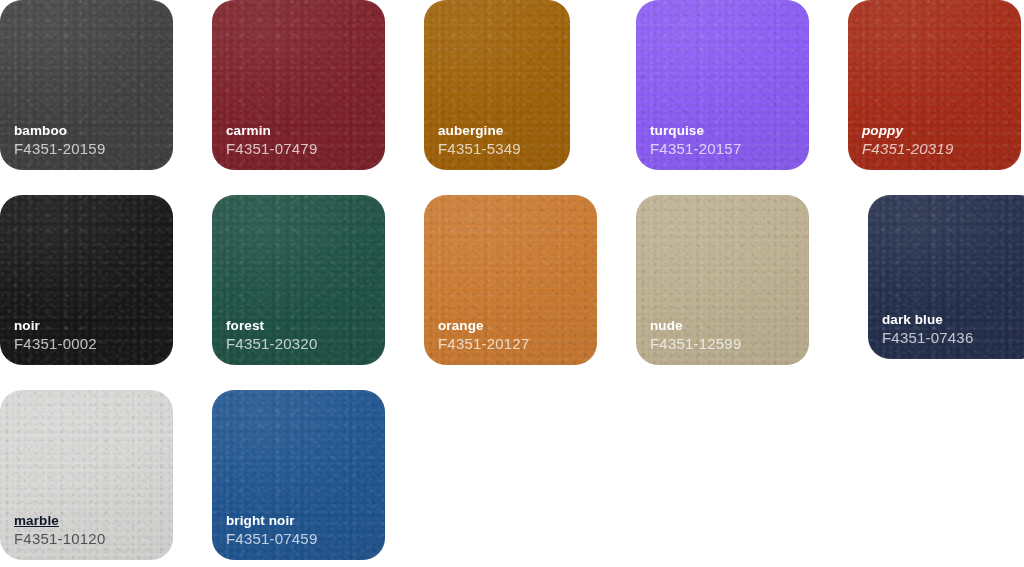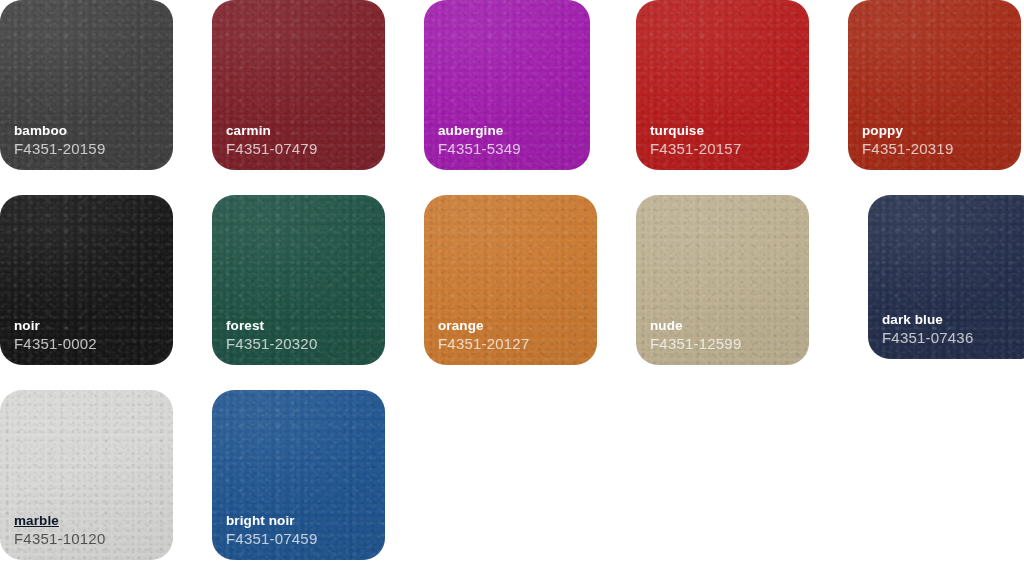--- a/index.html
+++ b/index.html
@@ -114,39 +114,39 @@
     </div>
     <div class="swatch light-text" style="left: 212px; top: 0px; width: 173px; height: 170px; border-radius: 22px; background-color: rgb(126, 32, 41);">
       <div class="grain"></div>
       <div class="grain2"></div>
       <div class="sheen"></div>
       <div class="swatch-caption">
         <span class="swatch-name">carmin</span>
         <span class="swatch-code">F4351-07479</span>
       </div>
     </div>
-    <div class="swatch light-text" style="left: 424px; top: 0px; width: 166px; height: 170px; border-radius: 22px; background-color: #a21caf;">
+    <div class="swatch light-text" style="left: 424px; top: 0px; width: 146px; height: 170px; border-radius: 22px; background-color: #a16207;">
       <div class="grain"></div>
       <div class="grain2"></div>
       <div class="sheen"></div>
       <div class="swatch-caption">
         <span class="swatch-name">aubergine</span>
         <span class="swatch-code">F4351-5349</span>
       </div>
     </div>
-    <div class="swatch light-text" style="left: 636px; top: 0px; width: 173px; height: 170px; border-radius: 22px; background-color: #b91c1c;">
+    <div class="swatch light-text" style="left: 636px; top: 0px; width: 173px; height: 170px; border-radius: 22px; background-color: #8b5cf6;">
       <div class="grain"></div>
       <div class="grain2"></div>
       <div class="sheen"></div>
       <div class="swatch-caption">
         <span class="swatch-name">turquise</span>
         <span class="swatch-code">F4351-20157</span>
       </div>
     </div>
-    <div class="swatch light-text" style="left: 848px; top: 0px; width: 173px; height: 170px; border-radius: 22px; background-color: rgb(167, 42, 22);">
+    <div class="swatch light-text" style="left: 848px; top: 0px; width: 173px; height: 170px; border-radius: 22px; background-color: rgb(167, 42, 22); font-style: italic;">
       <div class="grain"></div>
       <div class="grain2"></div>
       <div class="sheen"></div>
       <div class="swatch-caption">
         <span class="swatch-name">poppy</span>
         <span class="swatch-code">F4351-20319</span>
       </div>
     </div>
     <div class="swatch light-text" style="left: 0px; top: 195px; width: 173px; height: 170px; border-radius: 22px; background-color: rgb(22, 22, 22);">
       <div class="grain"></div>

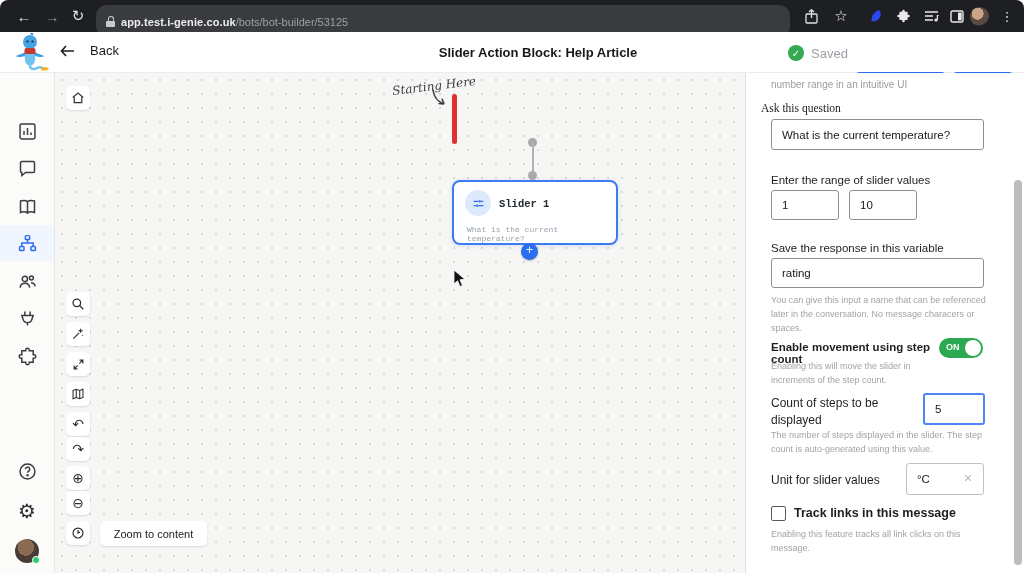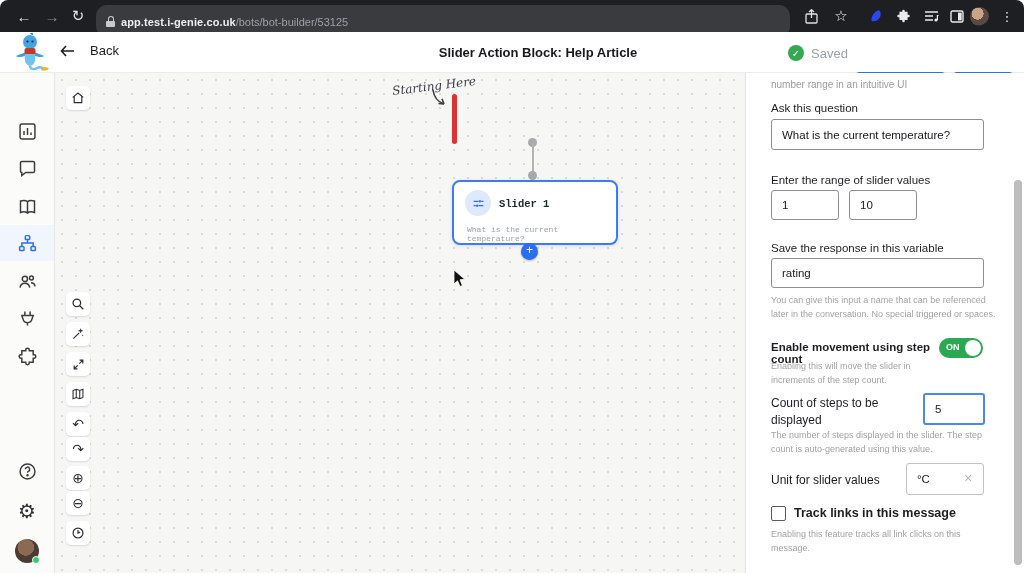--- a/index.html
+++ b/index.html
@@ -280,20 +280,21 @@
     <div class="tool-btn" style="left:11px;top:364px;font-size:14px;">↷</div>
     <div class="tool-btn" style="left:11px;top:393px;font-size:14px;">⊕</div>
     <div class="tool-btn" style="left:11px;top:418px;font-size:14px;">⊖</div>
     <div class="tool-btn" style="left:11px;top:448px;">
       <svg width="14" height="14" viewBox="0 0 24 24" fill="none" stroke="#2e2e2e" stroke-width="2">
           <circle cx="12" cy="12" r="8.5"></circle>
           <path d="M12 7 V12 L15.5 10.5"></path>
         </svg>
     </div>
 
+    <div class="pill-btn" style="left:45px;top:448px;width:107px;height:25px;">Zoom to content</div>
 
     <div id="annotation">Starting Here</div>
     <svg class="abs" style="left:374px;top:16px;" width="22" height="22" viewBox="0 0 22 22">
       <path d="M4 1 C5 8 9 13 15 15" stroke="#3c4046" stroke-width="1.6" fill="none"></path>
       <path d="M15 15 L9.5 14.5 M15 15 L13 9.8" stroke="#3c4046" stroke-width="1.6" fill="none"></path>
     </svg>
 
     <div id="trigger-bar"></div>
 
     <div class="node" style="left:473px;top:65px;"></div>
@@ -314,30 +315,30 @@
     <div id="plus-btn">+</div>
 
     <svg id="mouse-cursor" width="13" height="19" viewBox="0 0 13 19">
       <path d="M1 1 L1 15 L4.6 11.8 L7 17.5 L9.4 16.4 L7 10.8 L11.8 10.3 Z" fill="#111" stroke="#fff" stroke-width=".8"></path>
     </svg>
   </div>
 
   <div id="panel">
     <div class="p-help" style="left:25px;top:4px;font-size:10px;color:#9c9c9c;">number range in an intuitive UI</div>
 
-    <div class="p-label" style="left:25px;top:29px;">Ask this question</div>
+    <div class="p-label" style="left:15px;top:29px;font-family:Liberation Serif, serif;">Ask this question</div>
     <input class="p-input" style="left: 25px; top: 46px; width: 213px; height: 31px;" value="What is the current temperature?">
 
     <div class="p-label" style="left:25px;top:101px;">Enter the range of slider values</div>
     <input class="p-input" style="left: 25px; top: 117px; width: 68px; height: 30px;" value="1">
     <input class="p-input" style="left: 103px; top: 117px; width: 68px; height: 30px;" value="10">
 
     <div class="p-label" style="left:25px;top:169px;">Save the response in this variable</div>
     <input class="p-input" style="left: 25px; top: 185px; width: 213px; height: 30px;" value="rating">
-    <div class="p-help" style="left:25px;top:221px;width:226px;">You can give this input a name that can be referenced later in the conversation. No special triggered or spaces.</div>
+    <div class="p-help" style="left:25px;top:221px;width:226px;">You can give this input a name that can be referenced later in the conversation. No message characers or spaces.</div>
 
     <div class="p-label bold" style="left:25px;top:268px;width:165px;">Enable movement using step count</div>
     <div id="toggle">
       <span class="on">ON</span>
       <span class="knob"></span>
     </div>
     <div class="p-help" style="left:25px;top:287px;width:175px;">Enabling this will move the slider in increments of the step count.</div>
 
     <div class="p-label bold" style="left:25px;top:322px;width:125px;font-weight:500;font-size:12px;line-height:1.4;">Count of steps to be displayed</div>
     <input class="p-input focused" style="left: 177px; top: 320px; width: 62px; height: 32px;" value="5">

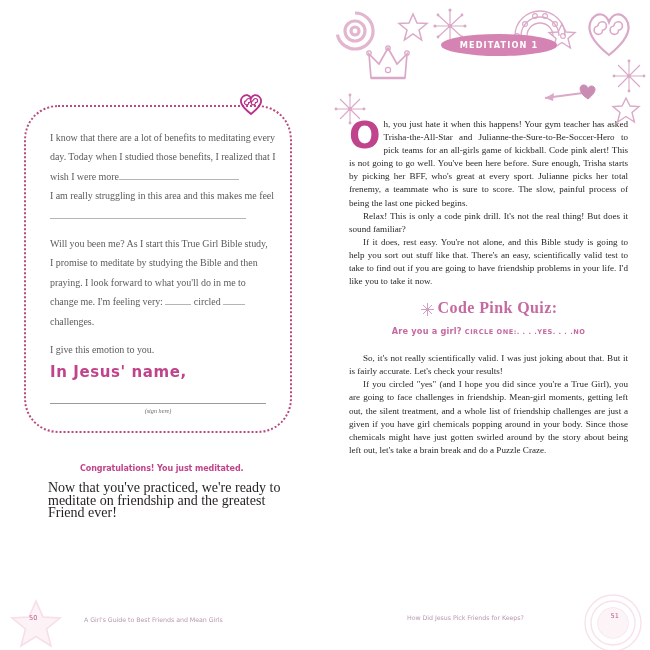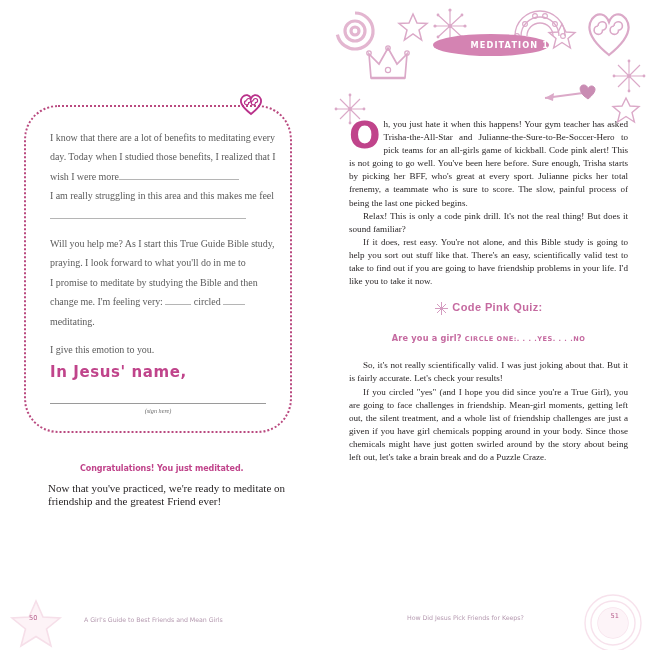--- a/index.html
+++ b/index.html
@@ -115,21 +115,21 @@
     font-family: "DejaVu Sans", sans-serif;
     font-size: 8px;
     font-weight: bold;
     color: #c0448b;
     letter-spacing: -0.1px;
     margin-bottom: 9px;
     padding-left: 32px;
   }
   .congrats-body {
     font-family: "Liberation Serif", serif;
-    font-size: 11px;
+    font-size: 14px;
     line-height: 12.6px;
     color: #231f20;
   }
 
   
   .footer {
     position: absolute;
     bottom: 0;
     height: 60px;
     width: 100%;
@@ -167,27 +167,27 @@
   }
   .rh-left  { left: 84px; top: 26px; }
   .rh-right { left: 82px; top: 24px; }
 
   
   .orn { position: absolute; }
 
   
   .med-badge {
     position: absolute;
-    left: 108px;
+    left: 116px;
     top: 34px;
     width: 116px;
     height: 22px;
     background: #d483b2;
     border-radius: 50%;
-    text-align: right;
+    text-align: center;
   }
   .med-badge span {
     display: block;
     font-family: "DejaVu Sans", sans-serif;
     font-size: 8.2px;
     font-weight: bold;
     color: #ffffff;
     letter-spacing: 1.1px;
     line-height: 22px;
   }
@@ -227,33 +227,33 @@
     font-weight: bold;
     line-height: 33px;
     color: #c0448b;
     padding: 1px 3px 0 0;
   }
   .quiz-block {
     margin: 13px 0 13px 0;
     text-align: center;
   }
   .quiz-title {
-    font-family: Liberation Sans, sans-serif;
-    font-size: 11px;
+    font-family: Liberation Serif, serif;
+    font-size: 16px;
     font-weight: bold;
     color: #c56aa0;
     letter-spacing: 0.4px;
   }
   .quiz-line {
     font-family: "DejaVu Sans", sans-serif;
     font-size: 8.2px;
     font-weight: bold;
     color: #c56aa0;
     letter-spacing: 0.2px;
-    margin-top: 16px;
+    margin-top: 8px;
   }
   .quiz-line .sm { font-size: 6.6px; letter-spacing: 0.5px; }
   .quiz-sparkle {
     display: inline-block;
     vertical-align: middle;
     margin-right: 3px;
   }
 </style>
 </head>
 <body>
@@ -282,33 +282,33 @@
         <span>wish I were more</span><span class="blank blank-w-long"></span>
       </div>
       <div class="prayer-line">
         <span>I am really struggling in this area and this makes me feel</span>
       </div>
       <div class="prayer-line">
         <span class="blank blank-w-full"></span>
       </div>
       <div class="prayer-gap"></div>
       <div class="prayer-line">
-        <span>Will you help me? As I start this True Guide Bible study,</span>
+        <span>Will you been me? As I start this True Girl Bible study,</span>
+      </div>
+      <div class="prayer-line">
+        <span>I promise to meditate by studying the Bible and then</span>
       </div>
       <div class="prayer-line">
         <span>praying. I look forward to what you'll do in me to</span>
       </div>
       <div class="prayer-line">
-        <span>I promise to meditate by studying the Bible and then</span>
-      </div>
-      <div class="prayer-line">
         <span>change me. I'm feeling very:</span>&nbsp;<span class="blank blank-w-short"></span>&nbsp;<span>circled</span>&nbsp;<span class="blank blank-w-tiny"></span>
       </div>
       <div class="prayer-line">
-        <span>meditating.</span>
+        <span>challenges.</span>
       </div>
       <div class="prayer-gap"></div>
       <div class="prayer-line">
         <span>I give this emotion to you.</span>
       </div>
 
       <div class="jesus-name">In Jesus' name,</div>
 
       <div class="sign-rule"></div>
       <div class="sign-here">(sign here)</div>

○ ○ ○ ○

> **Problem to solve**
Every line in the data above that includes the word "then" should be copied.

> **Task solution**
+        <span>I promise to meditate by studying the Bible and then</span>
-        <span>I promise to meditate by studying the Bible and then</span>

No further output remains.